La cassazione annulla la sentenza di condanna che non precisa la natura ed il grado della colpa del sanitario.

Con la sentenza n. 37794/2018, depositata il 06.08.2018, la Corte di Cassazione, IV Sezione Penale, ha fornito importanti chiarimenti in ordine alla complessa materia della colpa medica segnatamente al profilo della rilevanza dell’elemento soggettivo del reato nell’ambito della valutazione, demandata al giudice del merito, riguardo alla scelta della normativa applicabile (Balduzzi o Gelli-Bianco) al caso concreto.

 

Il caso clinico e lo svolgimento del processo.

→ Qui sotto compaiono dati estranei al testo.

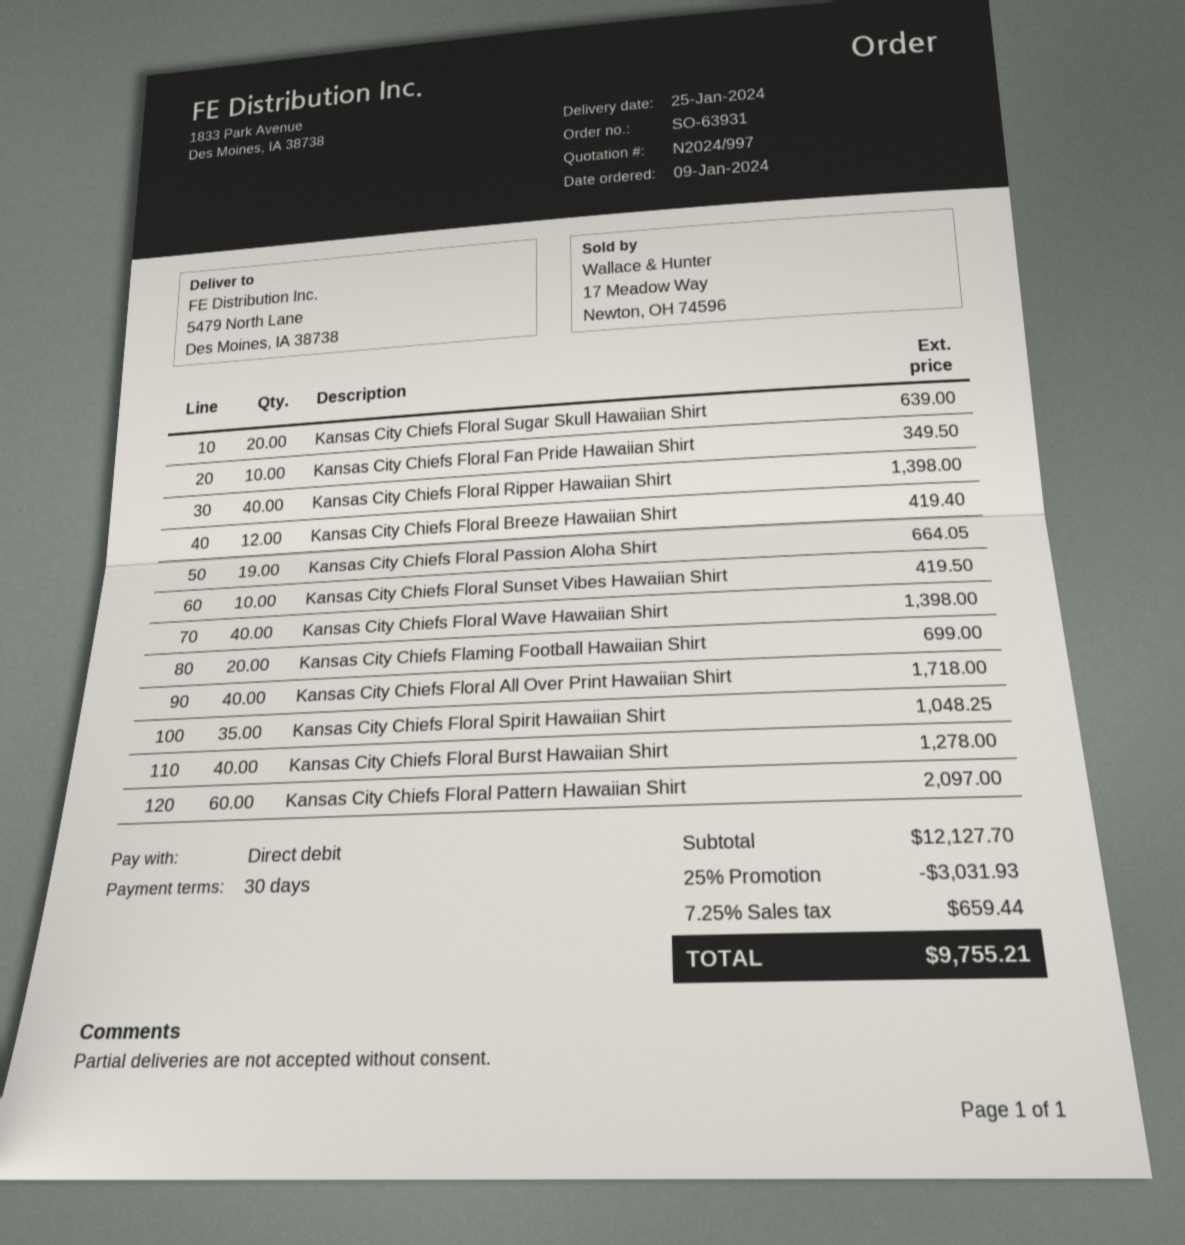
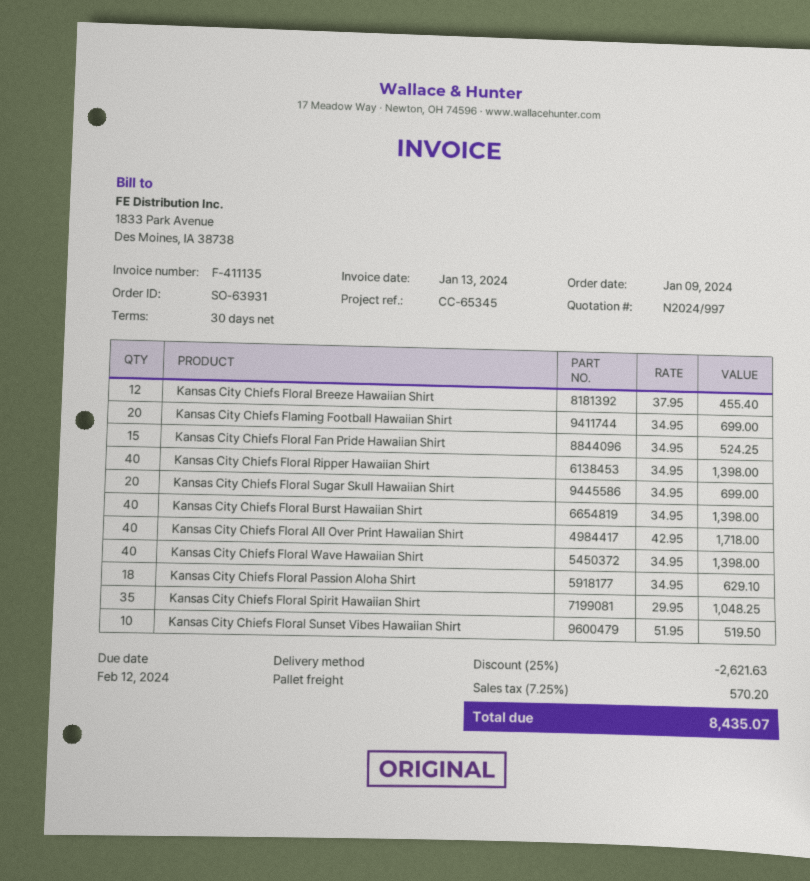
Kansas City Chiefs Floral Sugar Skull Hawaiian Shirt: 20 for 639.00 -> 20 for 699.00
Kansas City Chiefs Floral Fan Pride Hawaiian Shirt: 10 for 349.50 -> 15 for 524.25
Kansas City Chiefs Floral Breeze Hawaiian Shirt: 12 for 419.40 -> 12 for 455.40
Kansas City Chiefs Floral Passion Aloha Shirt: 19 for 664.05 -> 18 for 629.10
Kansas City Chiefs Floral Sunset Vibes Hawaiian Shirt: 10 for 419.50 -> 10 for 519.50
Kansas City Chiefs Floral Burst Hawaiian Shirt: 40 for 1278.00 -> 40 for 1398.00
Kansas City Chiefs Floral Pattern Hawaiian Shirt: 60 for 2097.00 -> none
discount: 25% = 3031.93 -> 25% = 2621.63
tax: 7.25% = 659.44 -> 7.25% = 570.20
total: 9755.21 -> 8435.07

Con la sentenza in epigrafe la Corte di Appello di Lecce ha confermato la pronuncia emessa dal locale  Tribunale che aveva dichiarato l’imputato responsabile del reato previsto dall’art.590, primo e secondo comma, cod. pen. in relazione all’art.583, secondo comma, n.3 cod. pen. per avere, nella sua qualità di sanitario in servizio presso il Pronto Soccorso del locale ospedale, cagionato lesioni personali gravissime ad un paziente, consistite in «necrosi testicolare sinistra da pregressa torsione del funicolo spermatico con asportazione del testicolo», per colpa consistita nell’aver omesso di porre la corretta diagnosi e di assumere una condotta sanitaria conforme alle necessità diagnostiche e terapeutiche che si impongono nei confronti di una sospetta torsione del funicolo spermatico del testicolo, limitandosi alla somministrazione di antidolorifici con dimissione del paziente.Successivamente, infatti,a seguito di esame ecografico, veniva diagnosticata la torsione del testicolo sinistro ed il paziente, quindi, veniva operato con urgenza per orchiectomia sinistra ed impianto di protesi testicolare a sinistra, con successiva diagnosi di necrosi testicolare sinistra da pregressa torsione del funicolo spermatico con conseguente perdita dell’uso di un organo o il suo indebolimento permanente ma non la perdita della capacità di procreare.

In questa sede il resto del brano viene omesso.